Is It Worth Adapting Your Property for This Segment?
If your property already has — or could acquire with modest investment — the right amenities, yes, it’s worth it. Revenue stability alone justifies the pivot. A property running two or three long-stay bookings a month has dramatically lower operational overhead than one churning through 15–20 nightly guests.
The caveat: retrofitting a property purpose-built for tourist throughput — dormitory beds, no kitchen, decorative furniture — into a workspace-capable monthly rental requires real investment. It’s not a listing change; it’s a product change.
Japan’s digital nomad visa is still a small slice of overall inbound tourism. But it’s a high-value, high-stability slice — operators who’ve adapted their properties and listings early are reporting solid occupancy in what used to be difficult shoulder-season gaps. Worth taking seriously.

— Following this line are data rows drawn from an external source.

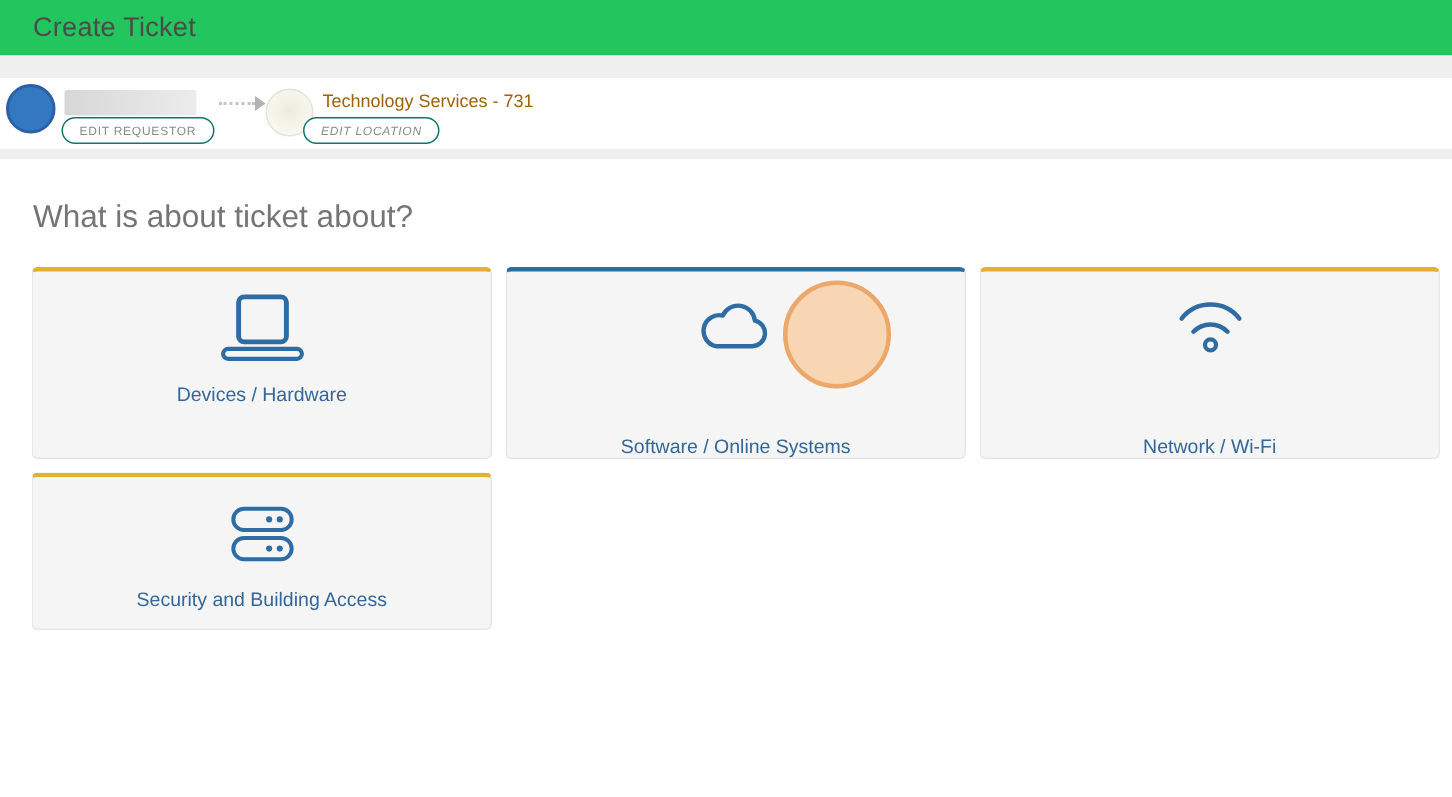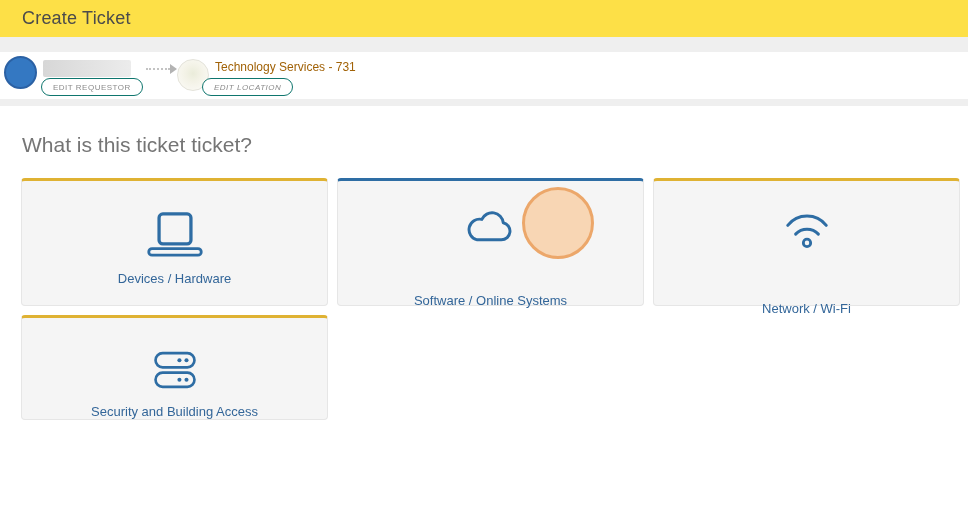--- a/index.html
+++ b/index.html
@@ -1,19 +1,19 @@
 <!DOCTYPE html>
 <html><head>
 <meta charset="utf-8">
 <style>
   * { margin: 0; padding: 0; box-sizing: border-box; }
   html, body { width: 968px; height: 531px; overflow: hidden; }
   body { font-family: "Liberation Sans", sans-serif; background: #ffffff; position: relative; }
 
-  .topbar { height: 37px; background: #fde047; display: flex; align-items: center; padding-left: 22px; }
+  .topbar { height: 37px; background: #22c55e; display: flex; align-items: center; padding-left: 22px; }
   .topbar h1 { font-size: 18px; font-weight: 400; color: #4b4b4b; letter-spacing: 0.2px; }
 
   .strip { background: #efefef; }
   .strip-a { height: 15px; }
   .strip-b { height: 7px; }
 
   .requestor-bar { position: relative; height: 47px; background: #fff; }
   .req-avatar { position: absolute; left: 4px; top: 4px; width: 33px; height: 33px;
     border-radius: 50%; background: #3478c2; border: 2px solid #2b61a4; }
   .req-name-redacted { position: absolute; left: 43px; top: 8px; width: 88px; height: 17px;
@@ -32,21 +32,21 @@
   .loc-avatar { position: absolute; left: 177px; top: 7px; width: 32px; height: 32px; border-radius: 50%;
     background: radial-gradient(circle at 50% 45%, #eaecda 0%, #f3f2e6 35%, #f9f8f2 75%);
     border: 1px solid #e4e3da; }
   .loc-name { position: absolute; left: 215px; top: 8px; font-size: 12px; color: #a16207; }
 
   main { position: relative; height: 425px; background: #fff; }
   .question { position: absolute; left: 22px; top: 27px; font-size: 21px; font-weight: 400; color: #757575; }
 
   .card { position: absolute; width: 307px; height: 128px; background: #f5f5f5;
     border: 1px solid #e6e6e6; border-top: 3px solid #dfb233; border-radius: 4px;
-    display: flex; flex-direction: column; align-items: center; padding-top: 26px; cursor: pointer; }
+    display: flex; flex-direction: column; align-items: center; padding-top: 10px; cursor: pointer; }
   .card .icon { height: 56px; display: flex; align-items: center; justify-content: center; }
   .card .icon svg { stroke: #2e6da4; fill: none; stroke-linecap: round; stroke-linejoin: round; }
   .card .icon svg .dotfill { fill: #2e6da4; stroke: none; }
   .card-label { margin-top: 8px; font-size: 13px; color: #336699; }
 
   .card-1 { left: 21px; top: 72px; }
   .card-2 { left: 337px; top: 72px; }
   .card-3 { left: 653px; top: 72px; }
   .card-4 { left: 21px; top: 209px; height: 105px; }
 
@@ -71,21 +71,21 @@
     <span class="head"></span>
   </div>
   <div class="loc-avatar"></div>
   <div class="loc-name">Technology Services - 731</div>
   <button class="pill pill-location">EDIT LOCATION</button>
 </section>
 
 <div class="strip strip-b"></div>
 
 <main>
-  <h2 class="question">What is this ticket ticket?</h2>
+  <h2 class="question">What is about ticket about?</h2>
 
   <div class="card card-1" style="border-top-color: rgb(223, 178, 51);">
     <span class="icon">
       <svg width="60" height="47" viewBox="0 0 64 50">
         <rect x="15" y="2" width="34" height="32" rx="4" stroke-width="3.5"></rect>
         <rect x="4" y="39" width="56" height="7" rx="3.5" stroke-width="3"></rect>
       </svg>
     </span>
     <span class="card-label">Devices / Hardware</span>
   </div>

This post is for informational purposes only and does not constitute legal, tax, or immigration advice. Visa requirements and licensing regulations change — please verify current requirements through official sources and consult qualified professionals for your specific situation.
FAQ
Q: How long can you stay in Japan on a digital nomad visa?
Japan’s digital nomad visa (Tokutei Katsudo status) allows stays of up to six months. The visa is not currently renewable — once your stay ends, you would need to leave Japan and re-apply to return under the same status. Some holders combine this with tourist stays or other visa types; consult an immigration specialist for your specific situation.
Q: What is the income requirement for Japan’s digital nomad visa?
You need to earn at least ¥10 million per year (approximately $65,000 USD) from employment or business activity with a company based outside Japan. This makes Japan’s threshold higher than most other digital nomad visa programmes globally — it’s intentionally targeting senior-level remote professionals.
Q: Do minpaku operators need a special license to host digital nomad visa guests?
No special license is required specifically for hosting nomad-visa holders. Standard minpaku licensing rules apply based on your property type and local municipal regulations. However, stays exceeding 30 days may fall into different regulatory categories under certain license types, so it’s worth confirming with your local authority or a licensed minpaku consultant before marketing to long-stay guests.